Ljungqvist (2007) translates the findings of Baron in stating that when there is more uncertainty of a firm’s value, there is more information asymmetry resulting in a higher valuation of the underwriter’s superior information and thus underpricing will be greater (Ljungqvist, 2007).

2. Behavioural theory

The importance of other theories -besides asymmetric information- is emphasized by Ritter and Welch (2002). The authors declare these theories unable to fully explain average first-day returns of 65 percent during the Internet bubble. Therefore they believe that agency conflicts, share allocation issues and behavioural explanations should be better investigated in future literature.

Loughran and Ritter (2002) apply prospect theory trying to explain the phenomenon of underpricing and in particular why issuers don’t seem to be bothered with it.

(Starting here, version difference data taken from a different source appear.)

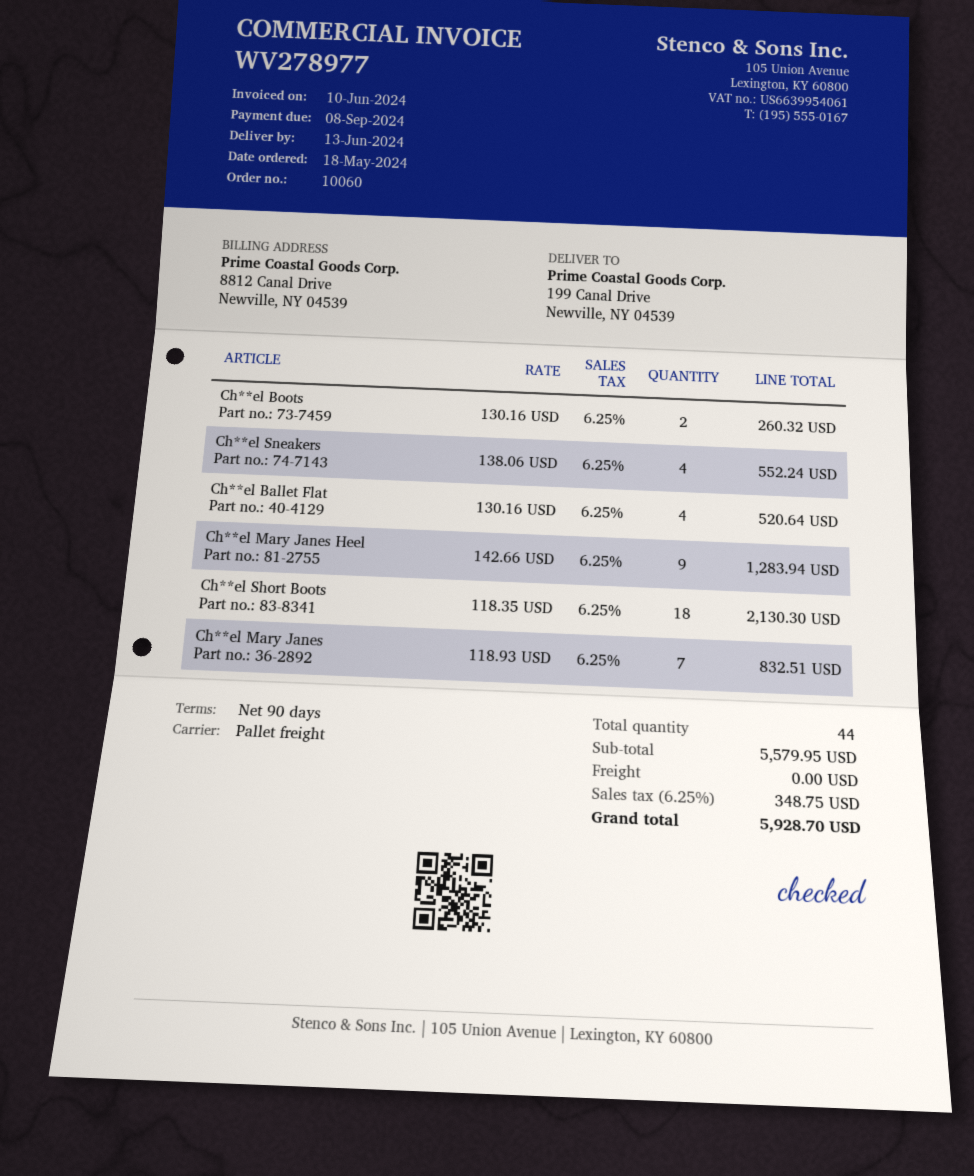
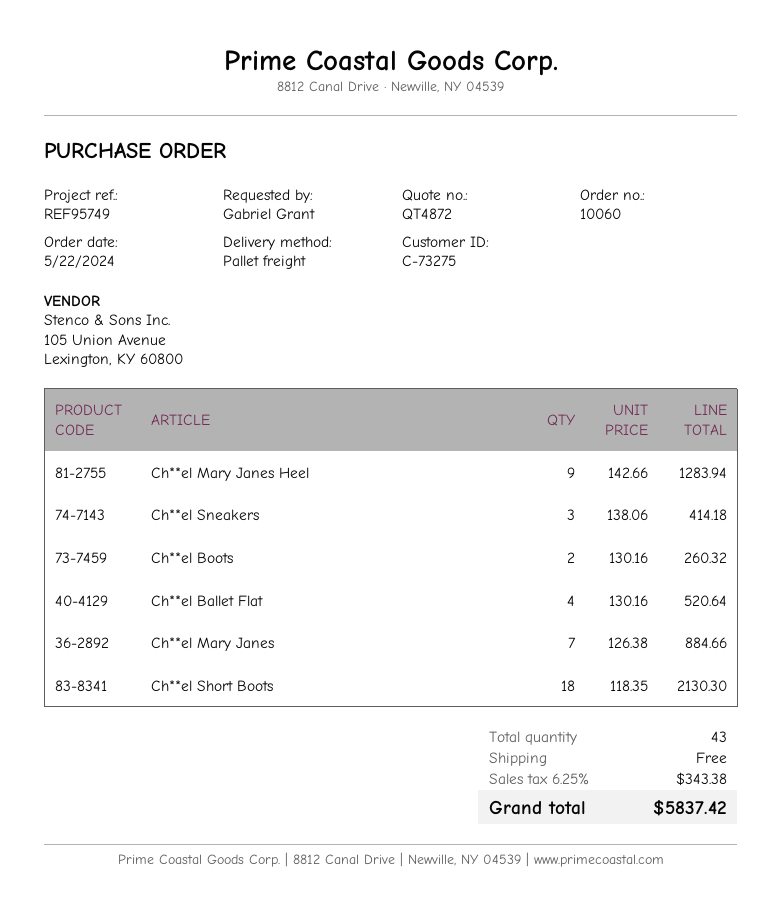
order date: 2024-05-18 -> 2024-05-22
Ch**el Sneakers: 4 x 138.06 = 552.24 -> 3 x 138.06 = 414.18
Ch**el Mary Janes: 7 x 118.93 = 832.51 -> 7 x 126.38 = 884.66
total quantity: 44 -> 43
tax: 6.25% = 348.75 -> 6.25% = 343.38
total: 5928.70 -> 5837.42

According to prospect theory, it is the increase in wealth, rather than the level of wealth that matters for the issuer. Applying the theory to the IPO market, it predicts that the wealth loss from underpricing and the larger wealth gain from a price jump will be combined by the issuer, resulting in a net increase of wealth (Loughran and Ritter, 2002). Issuers put the opportunity costs of underpricing in the

perspective of their increase in wealth. From that point of view, Loughran and Ritter (2002) state that underpricing can be seen as the indirect cost of having an underwriter and issuers don’t get upset about leaving money on the table.

3. Control theory

Taking the firm public can have major consequences for current management. Additional regulation and obligations and the presence of external shareholders can affect the company’s structure and therefore control of current management a lot. This gave rise to another theory from the IPO literature, namely underpricing as a means to retain control.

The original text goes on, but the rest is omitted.